■ YOUR TASK ■
Could you return all of the entries below exactly, minus the pictures?

Front-end code change data:
-----

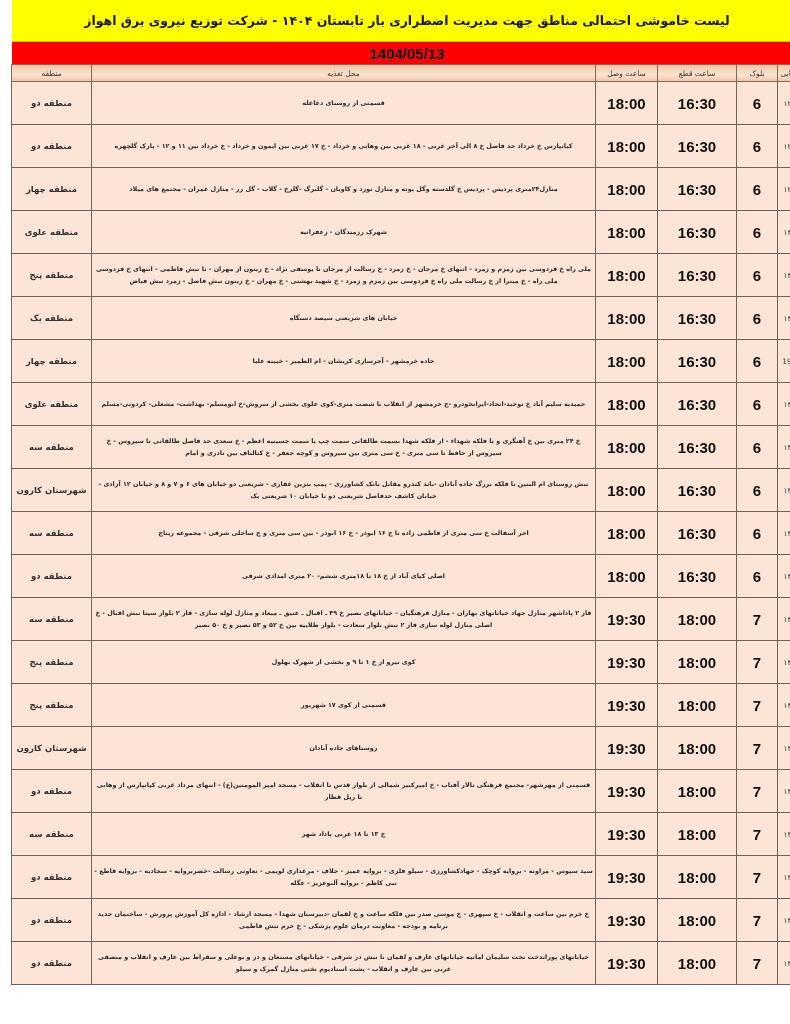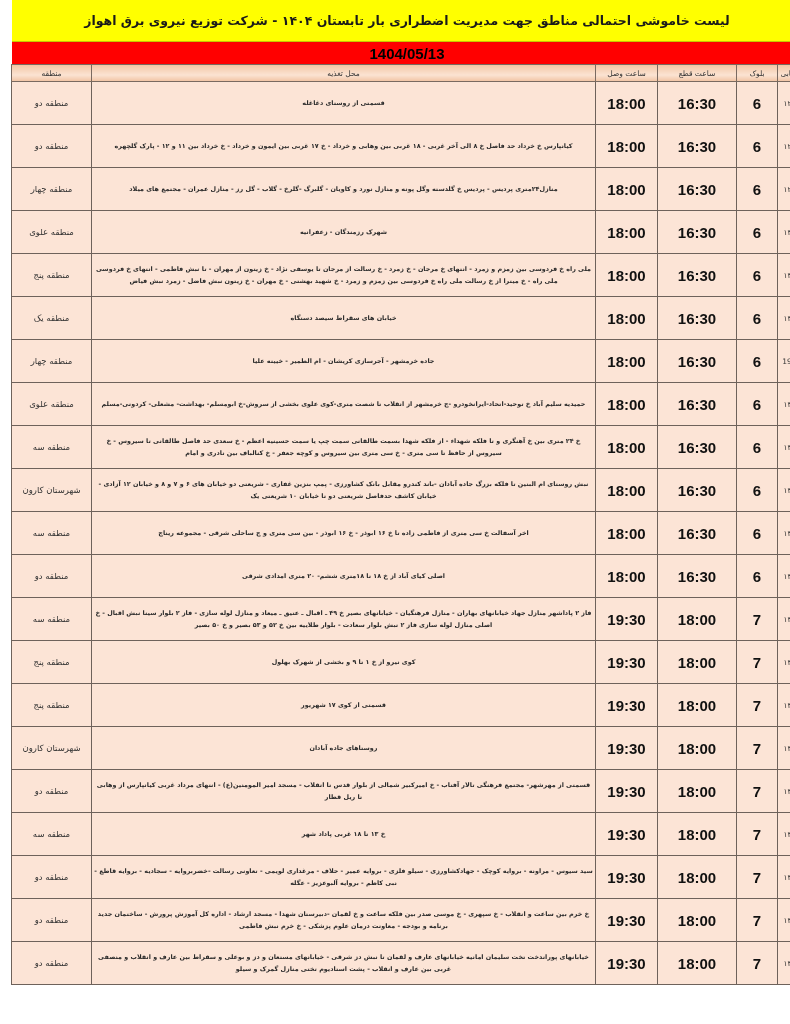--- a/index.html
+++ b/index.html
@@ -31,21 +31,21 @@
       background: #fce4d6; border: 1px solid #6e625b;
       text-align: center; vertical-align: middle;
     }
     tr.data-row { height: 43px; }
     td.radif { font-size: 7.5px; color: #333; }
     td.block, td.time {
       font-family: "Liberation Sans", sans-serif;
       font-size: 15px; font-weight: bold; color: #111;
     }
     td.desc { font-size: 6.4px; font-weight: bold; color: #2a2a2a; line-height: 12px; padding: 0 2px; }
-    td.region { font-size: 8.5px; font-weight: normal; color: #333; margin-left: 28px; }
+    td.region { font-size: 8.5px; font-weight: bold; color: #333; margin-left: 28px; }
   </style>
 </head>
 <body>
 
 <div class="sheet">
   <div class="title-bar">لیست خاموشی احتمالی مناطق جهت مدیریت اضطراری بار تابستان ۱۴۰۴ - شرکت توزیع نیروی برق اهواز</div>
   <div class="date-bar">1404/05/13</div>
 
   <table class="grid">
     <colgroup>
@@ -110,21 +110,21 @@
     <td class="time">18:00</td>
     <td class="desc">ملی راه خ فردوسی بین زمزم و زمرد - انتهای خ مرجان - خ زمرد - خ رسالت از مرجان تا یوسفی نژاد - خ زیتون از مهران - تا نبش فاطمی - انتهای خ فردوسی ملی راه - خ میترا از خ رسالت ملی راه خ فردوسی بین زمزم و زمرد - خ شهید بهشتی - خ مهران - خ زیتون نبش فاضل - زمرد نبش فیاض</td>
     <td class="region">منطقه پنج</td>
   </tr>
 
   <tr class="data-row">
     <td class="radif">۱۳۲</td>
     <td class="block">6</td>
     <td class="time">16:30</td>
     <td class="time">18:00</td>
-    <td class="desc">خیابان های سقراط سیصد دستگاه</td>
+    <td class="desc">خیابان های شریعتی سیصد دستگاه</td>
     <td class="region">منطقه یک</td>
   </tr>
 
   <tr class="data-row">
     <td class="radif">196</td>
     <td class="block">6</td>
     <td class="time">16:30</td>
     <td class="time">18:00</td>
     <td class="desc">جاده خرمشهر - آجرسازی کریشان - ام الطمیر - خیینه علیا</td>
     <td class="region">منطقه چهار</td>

-----

■ RESULT OF THIS TASK ■
--- a/index.html
+++ b/index.html
@@ -31,21 +31,21 @@
       background: #fce4d6; border: 1px solid #6e625b;
       text-align: center; vertical-align: middle;
     }
     tr.data-row { height: 43px; }
     td.radif { font-size: 7.5px; color: #333; }
     td.block, td.time {
       font-family: "Liberation Sans", sans-serif;
       font-size: 15px; font-weight: bold; color: #111;
     }
     td.desc { font-size: 6.4px; font-weight: bold; color: #2a2a2a; line-height: 12px; padding: 0 2px; }
-    td.region { font-size: 8.5px; font-weight: normal; color: #333; margin-left: 28px; }
+    td.region { font-size: 8.5px; font-weight: bold; color: #333; margin-left: 28px; }
   </style>
 </head>
 <body>
 
 <div class="sheet">
   <div class="title-bar">لیست خاموشی احتمالی مناطق جهت مدیریت اضطراری بار تابستان ۱۴۰۴ - شرکت توزیع نیروی برق اهواز</div>
   <div class="date-bar">1404/05/13</div>
 
   <table class="grid">
     <colgroup>
@@ -110,21 +110,21 @@
     <td class="time">18:00</td>
     <td class="desc">ملی راه خ فردوسی بین زمزم و زمرد - انتهای خ مرجان - خ زمرد - خ رسالت از مرجان تا یوسفی نژاد - خ زیتون از مهران - تا نبش فاطمی - انتهای خ فردوسی ملی راه - خ میترا از خ رسالت ملی راه خ فردوسی بین زمزم و زمرد - خ شهید بهشتی - خ مهران - خ زیتون نبش فاضل - زمرد نبش فیاض</td>
     <td class="region">منطقه پنج</td>
   </tr>
 
   <tr class="data-row">
     <td class="radif">۱۳۲</td>
     <td class="block">6</td>
     <td class="time">16:30</td>
     <td class="time">18:00</td>
-    <td class="desc">خیابان های سقراط سیصد دستگاه</td>
+    <td class="desc">خیابان های شریعتی سیصد دستگاه</td>
     <td class="region">منطقه یک</td>
   </tr>
 
   <tr class="data-row">
     <td class="radif">196</td>
     <td class="block">6</td>
     <td class="time">16:30</td>
     <td class="time">18:00</td>
     <td class="desc">جاده خرمشهر - آجرسازی کریشان - ام الطمیر - خیینه علیا</td>
     <td class="region">منطقه چهار</td>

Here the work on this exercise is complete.